[EXERCISE INSTRUCTIONS] Leave out the pictures and restate the rest of the data exactly.
....
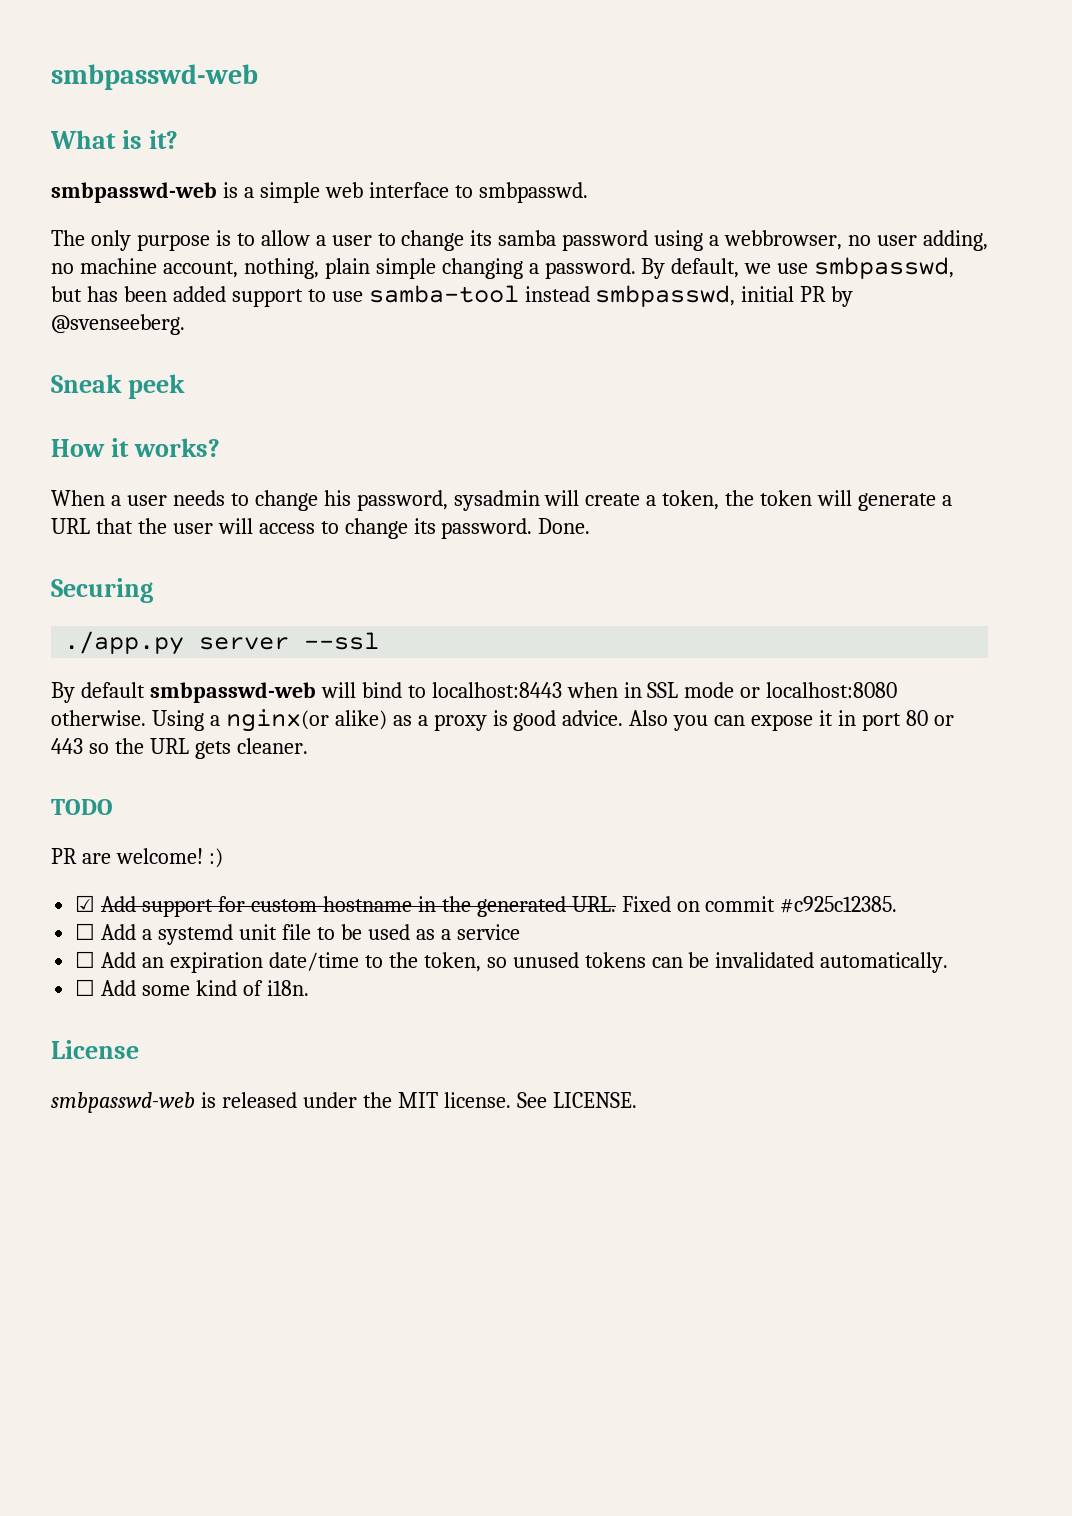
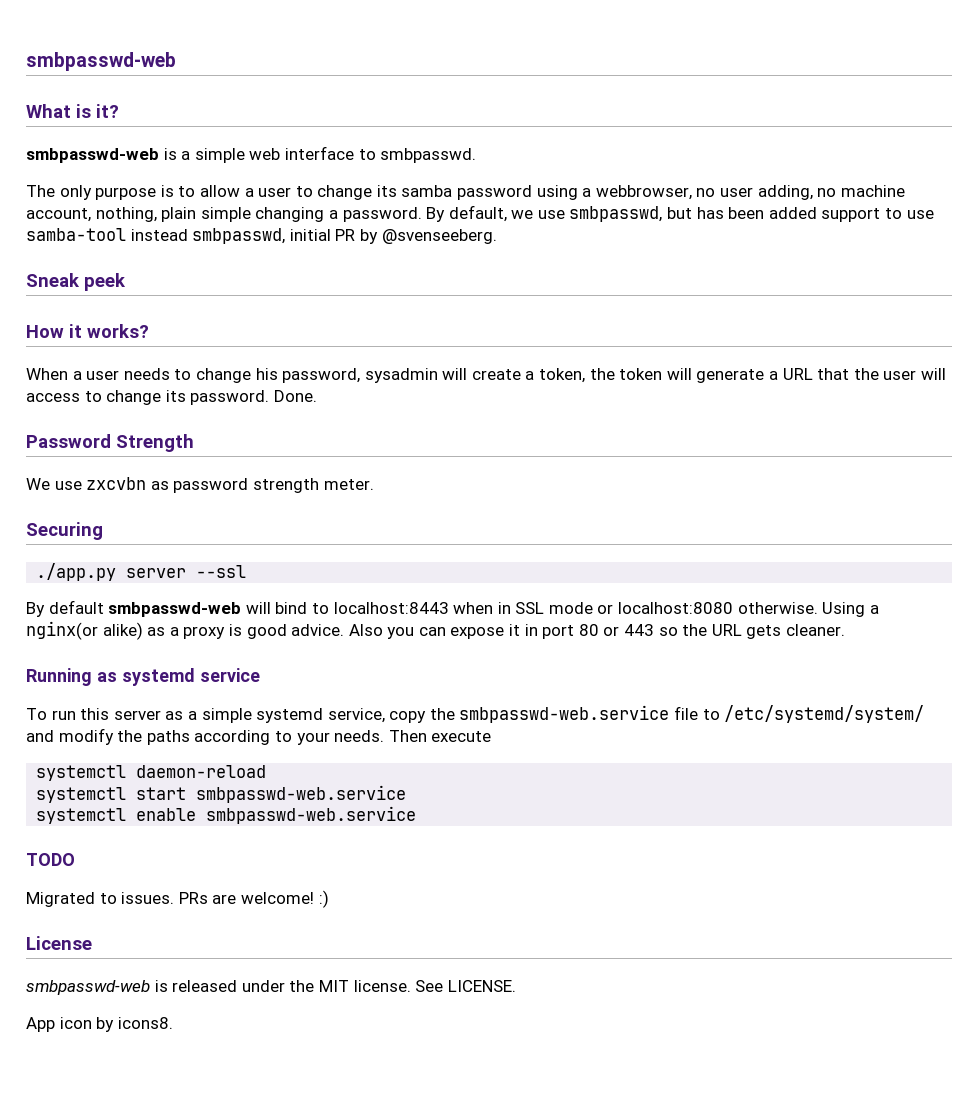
(591, 526) none -> [26,434,194,452] [26,477,374,493] // Password Strength // We use zxcvbn as password strength meter.
[51,799,113,815] [51,848,223,868] [75,895,898,917] [75,923,520,945] [75,951,949,973] [75,979,309,996] TODO // PR are welcome! :) // ☑ Add support for custom hostname in the generated URL. Fixed on commit #c925c12385. // ☐ Add a systemd unit file to be used as a service // ☐ Add an expiration date/time to the token, so unused tokens can be invalidated automatically. // ☐ Add some kind of i18n. -> [26,668,260,686] [26,705,925,723] [26,728,492,745] [36,765,267,781] [36,785,407,803] [36,806,417,824] [26,853,75,866] [26,890,329,908] Running as systemd service // To run this server as a simple systemd service, copy the smbpasswd-web.service file to /etc/systemd/system/ and modify the paths according to your needs. Then execute // systemctl daemon-reload // systemctl start smbpasswd-web.service // systemctl enable smbpasswd-web.service // TODO // Migrated to issues. PRs are welcome! :)
(637, 1100) none -> [26,1017,173,1032] // App icon by icons8.

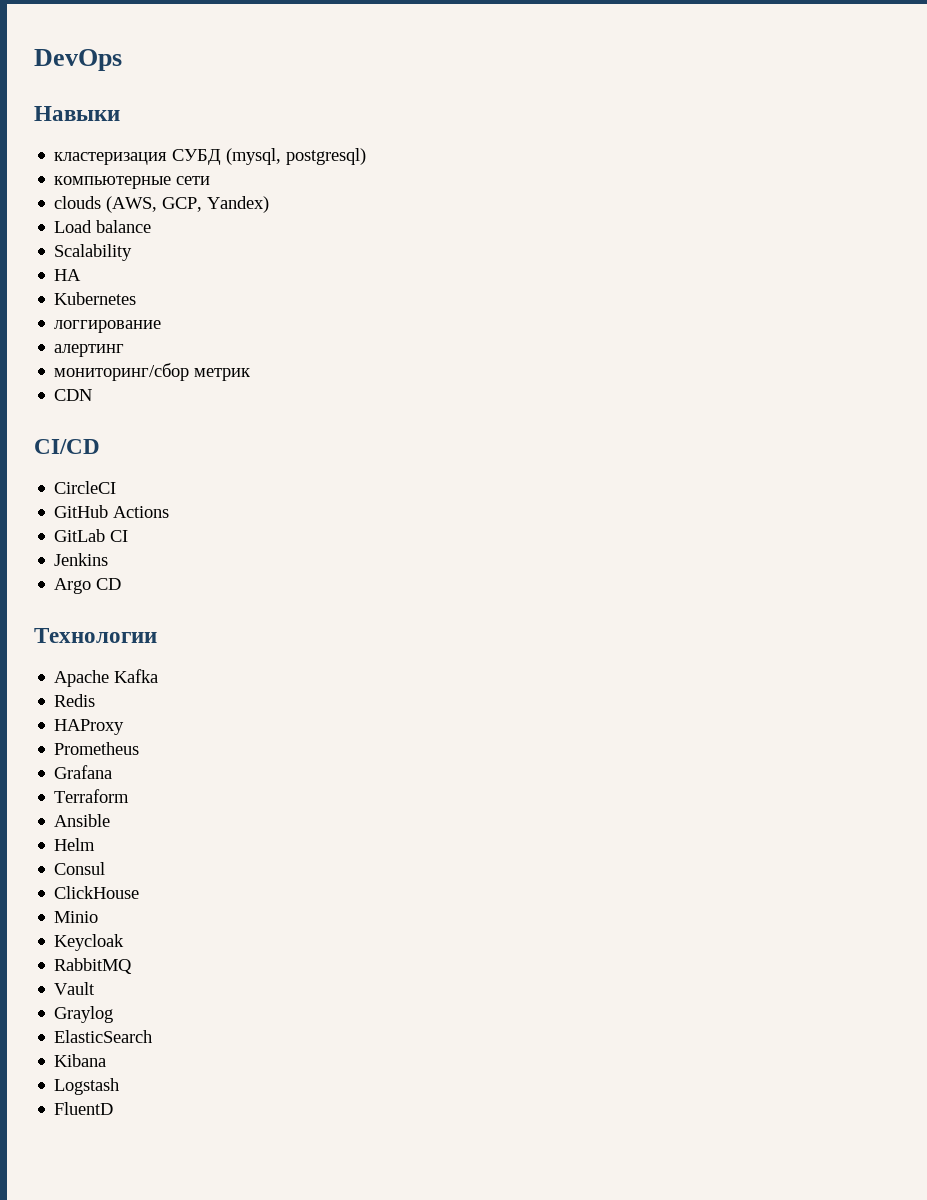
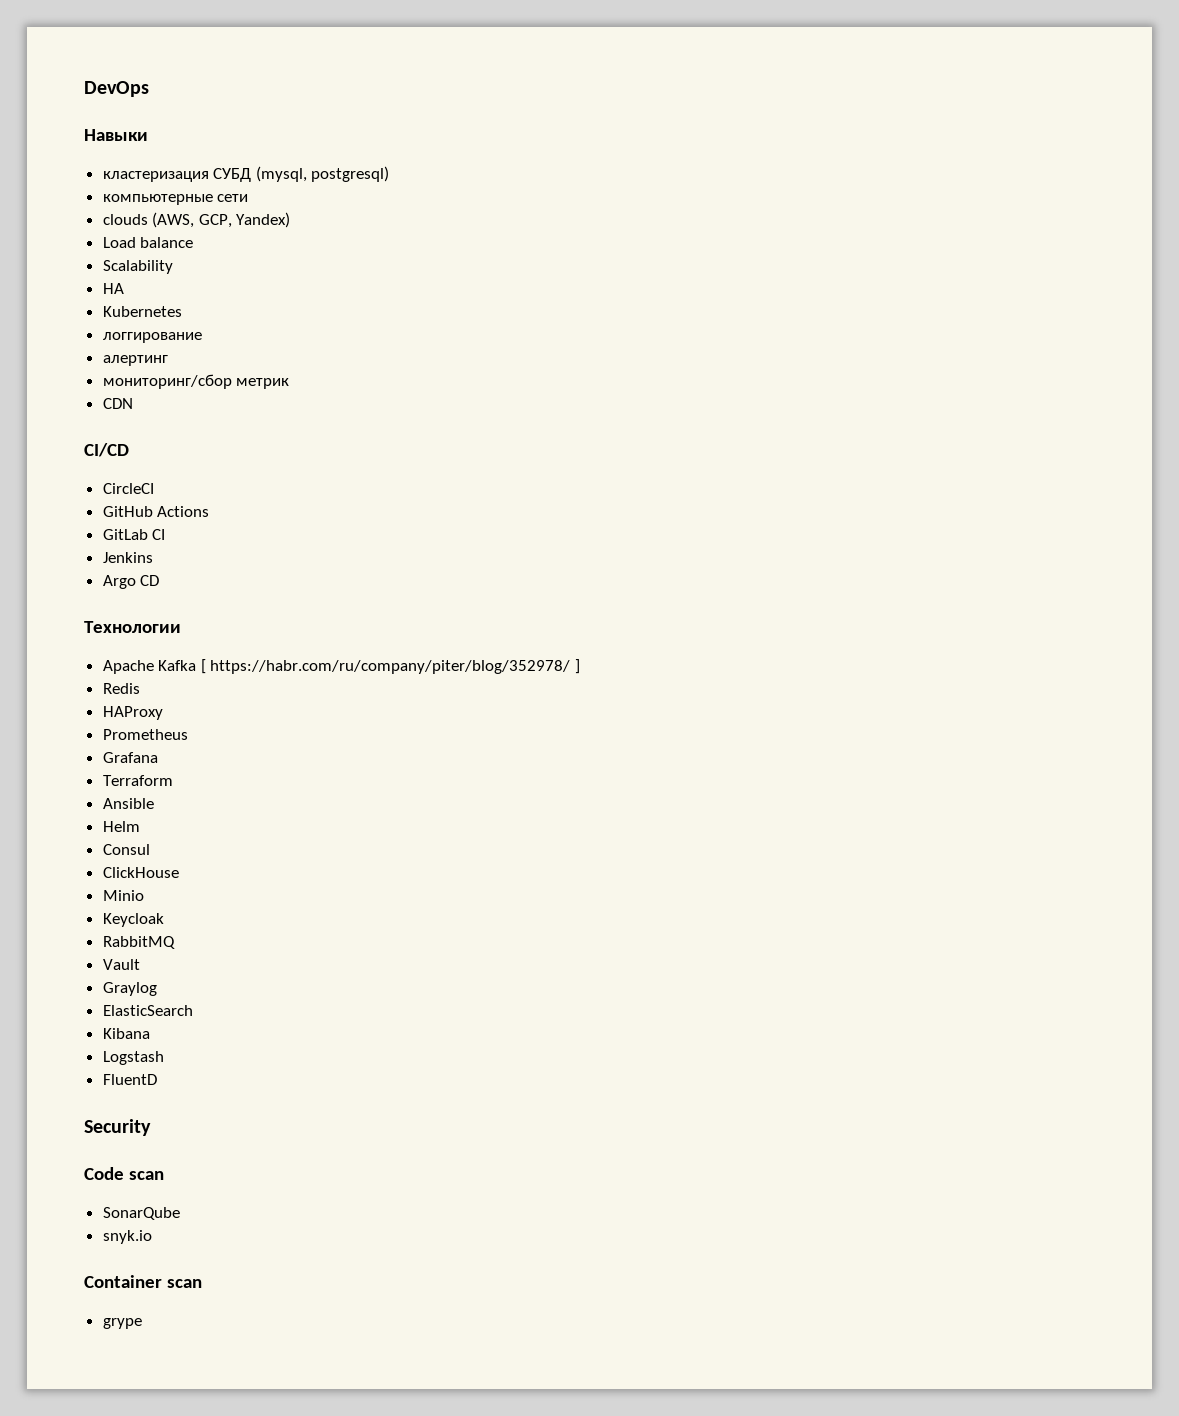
(159, 676) none -> [200,659,581,674] [ https://habr.com/ru/company/piter/blog/352978/ ]
(114, 1108) none -> [84,1119,151,1136] [84,1167,164,1180] [102,1207,180,1220] [102,1230,152,1244] [84,1275,202,1288] [102,1318,142,1329] // Security // Code scan // SonarQube // snyk.io // Container scan // grype

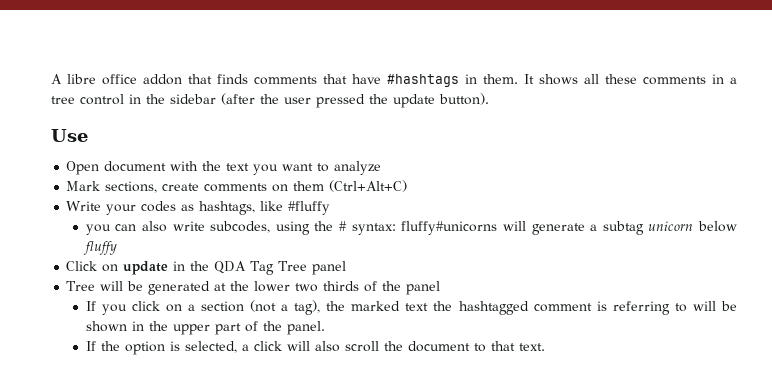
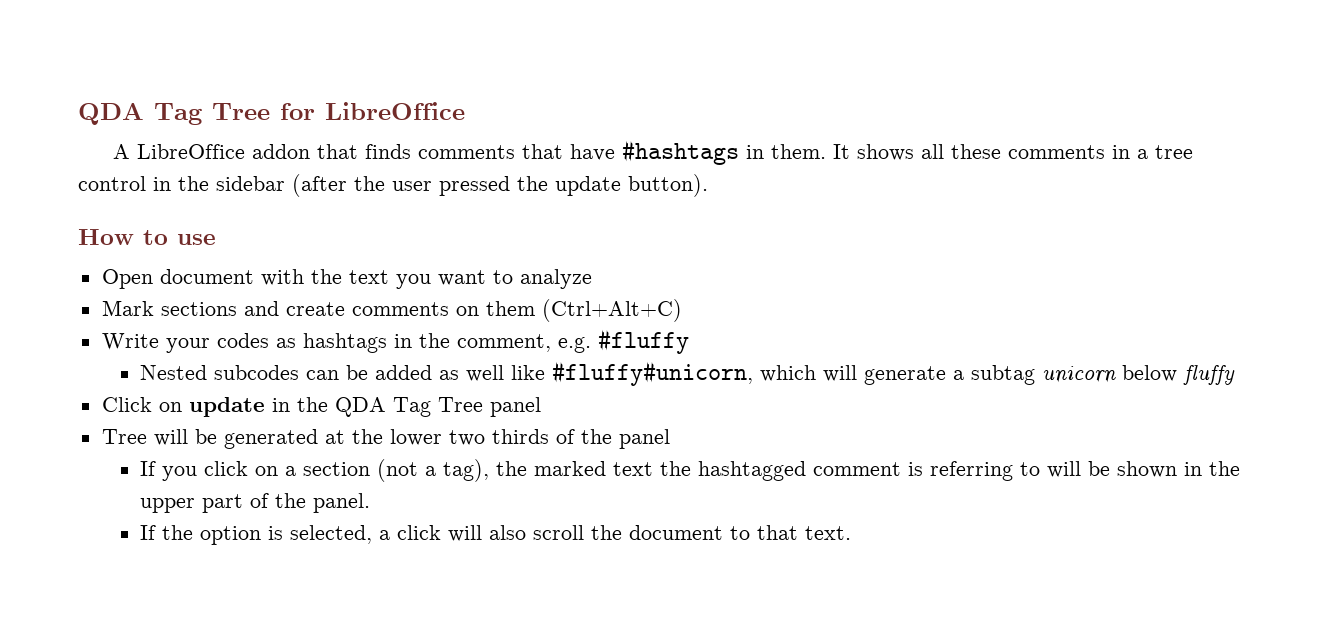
[51,74,137,85] A libre office -> [78,102,465,125] [113,144,246,159] QDA Tag Tree for LibreOffice // A LibreOffice
[51,129,88,142] Use -> [78,229,216,245] How to use
[105,181,158,193] sections, -> [160,301,279,316] sections and
[199,201,331,215] [85,221,498,235] hashtags, like #fluffy // you can also write subcodes, using the # syntax: fluffy#unicorns -> [302,329,689,354] [140,361,817,386] hashtags in the comment, e.g. #fluffy // Nested subcodes can be added as well like #fluffy#unicorn, which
....
[OUTPUT OF THE TASK]
(591, 526) none -> [26,434,194,452] [26,477,374,493] // Password Strength // We use zxcvbn as password strength meter.
[51,799,113,815] [51,848,223,868] [75,895,898,917] [75,923,520,945] [75,951,949,973] [75,979,309,996] TODO // PR are welcome! :) // ☑ Add support for custom hostname in the generated URL. Fixed on commit #c925c12385. // ☐ Add a systemd unit file to be used as a service // ☐ Add an expiration date/time to the token, so unused tokens can be invalidated automatically. // ☐ Add some kind of i18n. -> [26,668,260,686] [26,705,925,723] [26,728,492,745] [36,765,267,781] [36,785,407,803] [36,806,417,824] [26,853,75,866] [26,890,329,908] Running as systemd service // To run this server as a simple systemd service, copy the smbpasswd-web.service file to /etc/systemd/system/ and modify the paths according to your needs. Then execute // systemctl daemon-reload // systemctl start smbpasswd-web.service // systemctl enable smbpasswd-web.service // TODO // Migrated to issues. PRs are welcome! :)
(637, 1100) none -> [26,1017,173,1032] // App icon by icons8.

(159, 676) none -> [200,659,581,674] [ https://habr.com/ru/company/piter/blog/352978/ ]
(114, 1108) none -> [84,1119,151,1136] [84,1167,164,1180] [102,1207,180,1220] [102,1230,152,1244] [84,1275,202,1288] [102,1318,142,1329] // Security // Code scan // SonarQube // snyk.io // Container scan // grype

[51,74,137,85] A libre office -> [78,102,465,125] [113,144,246,159] QDA Tag Tree for LibreOffice // A LibreOffice
[51,129,88,142] Use -> [78,229,216,245] How to use
[105,181,158,193] sections, -> [160,301,279,316] sections and
[199,201,331,215] [85,221,498,235] hashtags, like #fluffy // you can also write subcodes, using the # syntax: fluffy#unicorns -> [302,329,689,354] [140,361,817,386] hashtags in the comment, e.g. #fluffy // Nested subcodes can be added as well like #fluffy#unicorn, which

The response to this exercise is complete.